Stewart makes it easy to believe that Mike is so easily flattered by Tracy's praise for his work that he discards the chip on his shoulder and begins to fall for her, plunging into complete infatuation when they get drunk at the pre-wedding party given by Tracy's lecherous Uncle Willy (Roland Young), who has set his sights on Liz.

Stewart plays a good drunk – a man who imagines himself a whiskey drinker utterly overwhelmed by the pleasant but rapid effects of champagne. He and Tracy get caught up in each other's regard; Mike the self-defined underdog overcome by the attention of the most popular girl, Tracy by a connection she's made with someone both outside of and unimpressed by her social standing, and stung by the repeated accusation that she's too cold and hard to be a real woman, wife or daughter.
Tracy finds herself having to choose between two men of humble origins. George, the former miner who worked his way out of the pits and into head office, is a prig and fake populist with political ambitions who clearly regards Tracy as a prize he can win and a key to climb further up the social ladder. Mike is a more soulful representative of the aspirant working class – a poet happy with his social setting when he isn't seething with resentment at the existence of anything outside or above it.
They're both stereotypes, of course, as standard issue as the spoiled rich girl. And on the morning of her wedding Tracy rejects George when he presumes the worst about the drunken night with Mike she can't remember; apparently the only thing that bothers a woman like Tracy more than being called cold and hard is being judged by a social inferior. She ends up choosing Dexter after Mike makes the noble offer to marry her and save her reputation, but she can see that he'll be better off with Liz. (Though some of us might wonder if it's such a good deal for her.)

The Philadelphia Story was nominated for six Academy Awards including best picture, director, actress (Hepburn) and supporting actress (Hussey) and won for actor (Stewart) and Donald Ogden Stewart's screenplay. Alfred Hitchcock's Rebecca won best picture at that year's awards; Cukor lost to John Ford for The Grapes of Wrath, Hepburn to Ginger Rogers in Kitty Foyle, while the most Oscars ultimately went to Michael Powell's The Thief of Baghdad – for art direction, cinematography and special effects.

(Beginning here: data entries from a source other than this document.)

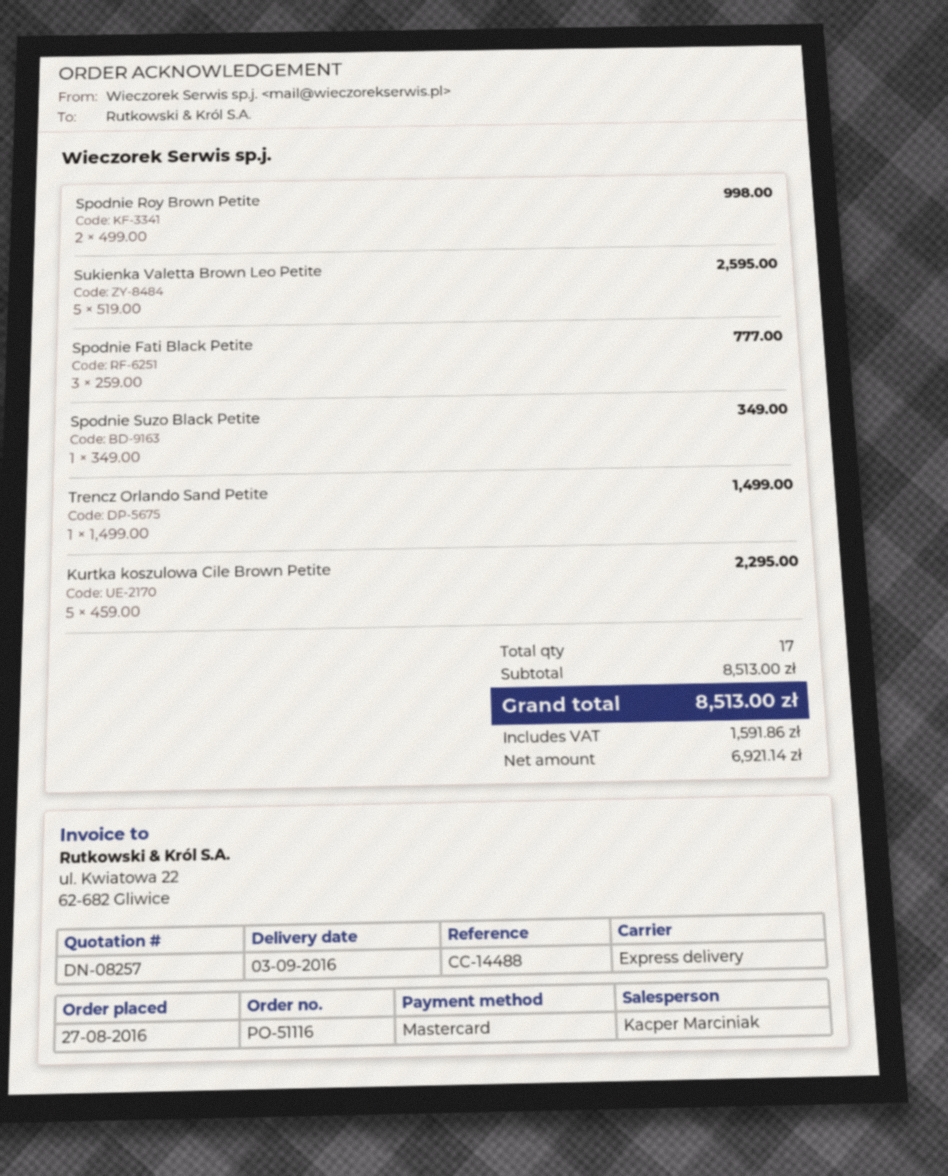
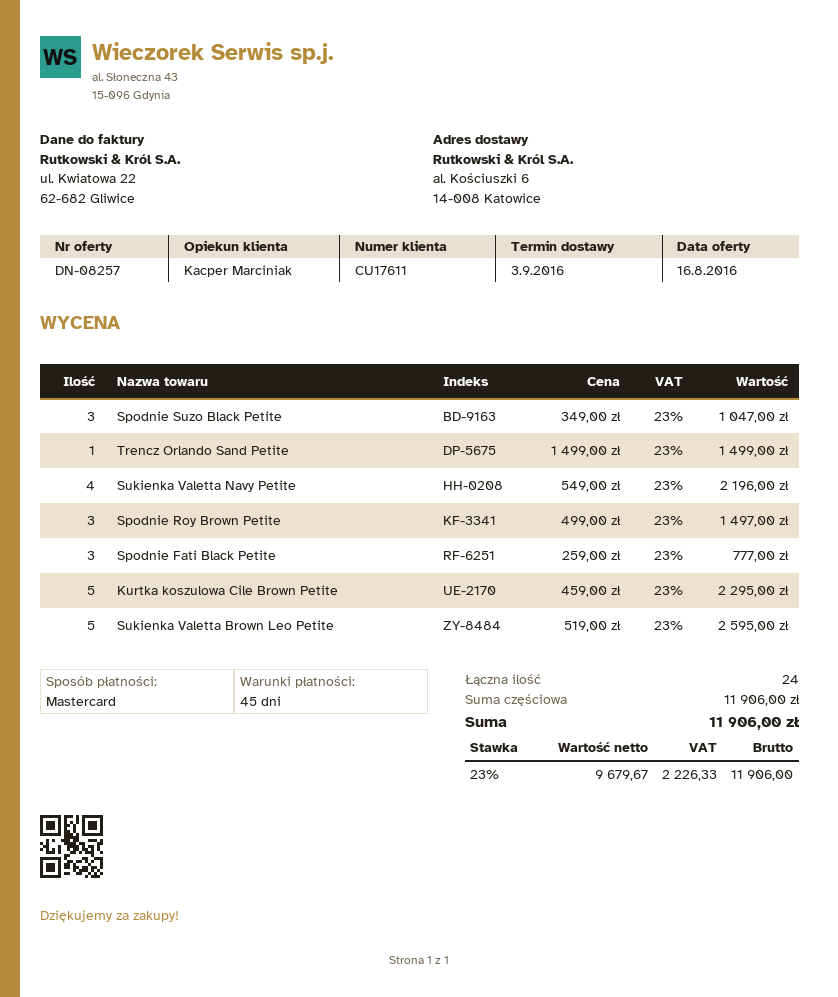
Spodnie Roy Brown Petite: 2 x 499.00 = 998.00 -> 3 x 499.00 = 1497.00
Spodnie Suzo Black Petite: 1 x 349.00 = 349.00 -> 3 x 349.00 = 1047.00
Sukienka Valetta Navy Petite: none -> 4 x 549.00 = 2196.00
total quantity: 17 -> 24
subtotal: 8513.00 -> 11906.00
net: 6921.14 -> 9679.67
tax: 1591.86 -> 2226.33
total: 8513.00 -> 11906.00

In Best Pick: A Journey Through Film History and the Academy Awards, co-author Jessica Regan chooses Cukor's picture over Hitchcock's, citing "the misogyny threaded through this entire enterprise."
"Far, far better is The Philadelphia Story," Regan writes. "Sexy charming, and irresistible, it is as bracing as the sez breeze so longed for by Katharine Hepburn's Tracy Lord. I adored my time spent in the company of these characters, and I cannot say that about the Academy's choice this year."

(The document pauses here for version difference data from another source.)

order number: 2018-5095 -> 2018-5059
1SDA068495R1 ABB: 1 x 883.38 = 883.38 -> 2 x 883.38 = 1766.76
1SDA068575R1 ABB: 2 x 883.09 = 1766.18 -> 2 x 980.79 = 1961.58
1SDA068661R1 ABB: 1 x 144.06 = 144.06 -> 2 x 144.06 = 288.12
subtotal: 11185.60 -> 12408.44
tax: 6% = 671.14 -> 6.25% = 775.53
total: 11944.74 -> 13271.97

The film was popular enough to merit a musical remake sixteen years later with High Society, and there are many people who prefer this version, but it never seemed that Grace Kelly inhabited the role of Tracy Lord as seamlessly as Hepburn. Kelly was from Philadelphia and well-off enough, but as a Catholic her family would have been set firmly outside Main Line society, and the avidness of Kelly's performance is full of an outsider's keen attention to detail but little of Hepburn's playful ease. Kelly, of course, would shortly vault over those Main Line families with her marriage to Prince Rainier and into Monaco's royal family.